Still missing the Light

What would appear in YOUR viewfinder, dear reader?

June 30th is the day, in 1952, that Guiding Light began its long, continuing story on television (after 15 years on the radio).

It’s been nearly six (!) years since it ended, and nearly five for As The World Turns, but I still miss watching those shows, and seeing those people.

And though my love for ATWT and GL is pretty equal overall, I’ve been drawn to GL clips on YouTube a lot lately.

(Not that this would be obvious if you looked at my Twitter page or the header at the top of this blog or anything….)

ATWT, particularly under Douglas Marland, was no slouch at telling stories with a lot of heart and a lot of love.

But what I often loved the most about GL was how it wore its heart on its sleeve.
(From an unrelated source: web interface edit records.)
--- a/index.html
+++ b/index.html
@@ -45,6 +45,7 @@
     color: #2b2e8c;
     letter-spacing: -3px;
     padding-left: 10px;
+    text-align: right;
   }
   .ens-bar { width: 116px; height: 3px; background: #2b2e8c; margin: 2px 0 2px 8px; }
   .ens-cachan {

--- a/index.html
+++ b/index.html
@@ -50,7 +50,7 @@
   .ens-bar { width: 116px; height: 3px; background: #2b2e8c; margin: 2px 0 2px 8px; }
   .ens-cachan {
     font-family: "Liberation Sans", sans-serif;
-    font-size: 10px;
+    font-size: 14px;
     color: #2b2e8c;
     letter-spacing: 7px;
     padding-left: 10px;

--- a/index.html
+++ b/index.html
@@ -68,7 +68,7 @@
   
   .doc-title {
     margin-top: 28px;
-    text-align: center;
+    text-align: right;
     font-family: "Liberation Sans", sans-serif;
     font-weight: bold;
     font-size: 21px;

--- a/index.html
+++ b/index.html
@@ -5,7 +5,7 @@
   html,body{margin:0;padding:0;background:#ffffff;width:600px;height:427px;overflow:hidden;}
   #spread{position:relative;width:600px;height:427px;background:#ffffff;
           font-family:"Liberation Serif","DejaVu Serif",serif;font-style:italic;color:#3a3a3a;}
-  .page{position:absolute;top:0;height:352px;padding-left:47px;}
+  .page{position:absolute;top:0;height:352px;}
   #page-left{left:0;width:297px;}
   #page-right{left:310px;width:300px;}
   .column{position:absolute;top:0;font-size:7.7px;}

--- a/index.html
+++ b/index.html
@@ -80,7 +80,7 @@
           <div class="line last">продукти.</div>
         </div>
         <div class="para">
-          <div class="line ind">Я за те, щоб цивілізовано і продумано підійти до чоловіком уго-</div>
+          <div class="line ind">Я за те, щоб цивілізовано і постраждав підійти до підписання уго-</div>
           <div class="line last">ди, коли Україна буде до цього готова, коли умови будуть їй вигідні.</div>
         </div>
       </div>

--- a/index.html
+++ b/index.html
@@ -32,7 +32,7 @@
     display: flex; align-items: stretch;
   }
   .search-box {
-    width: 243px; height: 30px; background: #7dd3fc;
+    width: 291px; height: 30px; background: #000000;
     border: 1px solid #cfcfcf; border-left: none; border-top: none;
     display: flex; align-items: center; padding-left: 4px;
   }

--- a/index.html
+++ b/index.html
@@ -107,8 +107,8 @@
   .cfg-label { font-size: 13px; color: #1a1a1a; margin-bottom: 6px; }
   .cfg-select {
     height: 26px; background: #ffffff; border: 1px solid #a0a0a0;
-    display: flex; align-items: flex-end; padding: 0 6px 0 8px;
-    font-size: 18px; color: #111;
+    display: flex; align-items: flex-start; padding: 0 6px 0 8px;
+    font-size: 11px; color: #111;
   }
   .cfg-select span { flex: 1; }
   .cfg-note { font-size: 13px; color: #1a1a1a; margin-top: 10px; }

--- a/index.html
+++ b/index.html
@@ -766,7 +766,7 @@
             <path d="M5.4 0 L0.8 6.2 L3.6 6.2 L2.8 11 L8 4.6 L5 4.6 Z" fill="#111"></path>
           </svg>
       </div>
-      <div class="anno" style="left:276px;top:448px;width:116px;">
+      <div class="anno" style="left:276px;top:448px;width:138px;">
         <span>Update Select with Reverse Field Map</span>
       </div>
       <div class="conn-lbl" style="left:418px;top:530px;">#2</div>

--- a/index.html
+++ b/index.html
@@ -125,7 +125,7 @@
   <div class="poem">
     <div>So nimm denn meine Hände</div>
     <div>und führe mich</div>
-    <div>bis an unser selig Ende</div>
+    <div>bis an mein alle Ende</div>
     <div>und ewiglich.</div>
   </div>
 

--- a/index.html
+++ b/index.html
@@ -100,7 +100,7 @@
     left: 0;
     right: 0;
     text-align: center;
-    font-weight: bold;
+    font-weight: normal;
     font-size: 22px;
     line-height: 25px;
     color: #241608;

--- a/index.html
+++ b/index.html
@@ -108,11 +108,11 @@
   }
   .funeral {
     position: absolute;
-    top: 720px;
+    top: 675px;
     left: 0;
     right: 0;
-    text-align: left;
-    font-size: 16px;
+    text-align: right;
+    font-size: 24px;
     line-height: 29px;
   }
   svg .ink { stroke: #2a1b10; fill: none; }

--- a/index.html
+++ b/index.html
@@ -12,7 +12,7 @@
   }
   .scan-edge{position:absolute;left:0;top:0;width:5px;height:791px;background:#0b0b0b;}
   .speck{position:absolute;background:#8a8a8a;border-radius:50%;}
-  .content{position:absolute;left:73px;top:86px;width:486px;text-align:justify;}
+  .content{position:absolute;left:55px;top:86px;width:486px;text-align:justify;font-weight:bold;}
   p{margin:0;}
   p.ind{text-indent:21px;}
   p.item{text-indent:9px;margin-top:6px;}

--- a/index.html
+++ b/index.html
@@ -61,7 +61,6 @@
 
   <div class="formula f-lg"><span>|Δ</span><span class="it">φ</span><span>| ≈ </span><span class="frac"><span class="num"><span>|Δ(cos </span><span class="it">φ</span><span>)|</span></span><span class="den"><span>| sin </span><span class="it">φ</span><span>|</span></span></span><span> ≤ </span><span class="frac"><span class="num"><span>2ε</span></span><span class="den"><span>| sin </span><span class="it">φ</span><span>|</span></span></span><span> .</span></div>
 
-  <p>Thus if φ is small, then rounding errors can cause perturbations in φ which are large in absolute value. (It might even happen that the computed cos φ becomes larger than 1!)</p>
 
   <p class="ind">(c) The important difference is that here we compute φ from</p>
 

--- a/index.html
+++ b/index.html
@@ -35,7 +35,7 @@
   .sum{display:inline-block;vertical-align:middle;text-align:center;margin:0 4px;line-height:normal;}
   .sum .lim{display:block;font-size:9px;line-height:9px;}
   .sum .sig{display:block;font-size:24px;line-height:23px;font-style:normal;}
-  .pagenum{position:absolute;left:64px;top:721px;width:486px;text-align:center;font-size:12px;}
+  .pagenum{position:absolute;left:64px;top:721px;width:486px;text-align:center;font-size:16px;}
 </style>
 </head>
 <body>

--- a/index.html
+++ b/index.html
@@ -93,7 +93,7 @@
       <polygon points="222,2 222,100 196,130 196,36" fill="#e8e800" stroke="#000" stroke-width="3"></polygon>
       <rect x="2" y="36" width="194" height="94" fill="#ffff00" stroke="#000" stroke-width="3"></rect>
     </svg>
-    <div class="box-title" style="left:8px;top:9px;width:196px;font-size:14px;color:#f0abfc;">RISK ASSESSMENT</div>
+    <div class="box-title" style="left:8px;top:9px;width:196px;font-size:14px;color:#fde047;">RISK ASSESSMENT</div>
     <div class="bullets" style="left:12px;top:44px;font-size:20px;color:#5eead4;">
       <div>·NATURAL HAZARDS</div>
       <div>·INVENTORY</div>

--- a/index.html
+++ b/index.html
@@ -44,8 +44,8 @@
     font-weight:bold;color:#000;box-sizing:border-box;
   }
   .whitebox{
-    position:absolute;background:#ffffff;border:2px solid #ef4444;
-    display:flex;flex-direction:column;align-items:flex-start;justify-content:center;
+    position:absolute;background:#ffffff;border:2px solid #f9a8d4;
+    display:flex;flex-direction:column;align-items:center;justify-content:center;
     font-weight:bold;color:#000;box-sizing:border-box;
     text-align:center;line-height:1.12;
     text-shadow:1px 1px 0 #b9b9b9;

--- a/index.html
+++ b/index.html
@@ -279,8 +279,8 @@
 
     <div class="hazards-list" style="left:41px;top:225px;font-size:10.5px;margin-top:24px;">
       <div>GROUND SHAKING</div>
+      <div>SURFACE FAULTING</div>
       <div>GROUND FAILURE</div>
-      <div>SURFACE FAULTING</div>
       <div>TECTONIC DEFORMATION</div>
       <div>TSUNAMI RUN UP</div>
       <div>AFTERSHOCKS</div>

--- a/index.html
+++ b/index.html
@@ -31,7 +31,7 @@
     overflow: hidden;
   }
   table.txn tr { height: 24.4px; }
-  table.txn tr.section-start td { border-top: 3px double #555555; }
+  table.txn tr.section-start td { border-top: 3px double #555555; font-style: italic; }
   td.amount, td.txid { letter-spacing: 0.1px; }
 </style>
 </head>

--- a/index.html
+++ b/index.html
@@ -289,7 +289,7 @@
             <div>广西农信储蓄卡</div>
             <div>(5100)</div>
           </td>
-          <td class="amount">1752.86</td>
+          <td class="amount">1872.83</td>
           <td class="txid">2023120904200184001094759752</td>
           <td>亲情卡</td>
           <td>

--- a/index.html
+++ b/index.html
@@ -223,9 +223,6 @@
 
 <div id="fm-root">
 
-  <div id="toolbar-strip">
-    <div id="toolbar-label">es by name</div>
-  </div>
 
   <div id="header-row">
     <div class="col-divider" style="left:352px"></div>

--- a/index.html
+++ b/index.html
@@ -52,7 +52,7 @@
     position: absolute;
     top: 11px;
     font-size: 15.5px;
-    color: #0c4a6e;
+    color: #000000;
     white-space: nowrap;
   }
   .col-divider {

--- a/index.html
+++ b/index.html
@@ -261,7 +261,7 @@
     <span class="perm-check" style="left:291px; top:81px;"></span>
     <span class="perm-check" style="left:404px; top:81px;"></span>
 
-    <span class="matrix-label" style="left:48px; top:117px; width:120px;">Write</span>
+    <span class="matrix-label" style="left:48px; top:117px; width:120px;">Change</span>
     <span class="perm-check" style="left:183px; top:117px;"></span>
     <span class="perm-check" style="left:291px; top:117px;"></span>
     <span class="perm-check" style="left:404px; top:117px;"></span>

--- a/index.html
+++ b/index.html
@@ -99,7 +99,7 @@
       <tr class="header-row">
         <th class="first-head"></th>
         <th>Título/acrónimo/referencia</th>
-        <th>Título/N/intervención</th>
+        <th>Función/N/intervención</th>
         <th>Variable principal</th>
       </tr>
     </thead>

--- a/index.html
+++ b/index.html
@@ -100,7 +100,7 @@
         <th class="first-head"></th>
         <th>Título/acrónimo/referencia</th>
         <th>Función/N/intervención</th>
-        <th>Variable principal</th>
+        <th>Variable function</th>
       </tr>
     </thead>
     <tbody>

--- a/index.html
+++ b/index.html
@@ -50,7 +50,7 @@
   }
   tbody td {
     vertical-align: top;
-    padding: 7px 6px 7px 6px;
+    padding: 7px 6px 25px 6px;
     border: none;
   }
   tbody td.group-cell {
So I’m serving you up some Christmas in (almost) July realness today.

If you don’t want to watch all of this clip, start at around 42:00 and catch the very end. (And the credits, too.)

I know that this is an era that is bygone; that this type of show is no longer made in New York City, that we’ll never see anything of that scale again, that the money and the sets and the cost of everyone involved is far out of reach.

Perhaps.

But the heart, the optimism, at the core of this story is what I’m missing these days.

Bring us all the darkness in the world, and an unlikeable antihero, if you must, but know that we’ll care about him, and all the people around him, if you have one person who sees the good in him, and believes in him, as Maureen Bauer saw the good in Roger Thorpe.

In this age of nihilism, I keep craving stories that show me the shared connections we have, the things that make us a little less lonely.

And I know those stories can be told, because I watched it happen for years.

It makes these words – appreciated by some, derided by others – take on a new resonance for me.

There is a destiny which makes us brothers; none goes his way alone.

All that we send into the lives of others comes back into our own.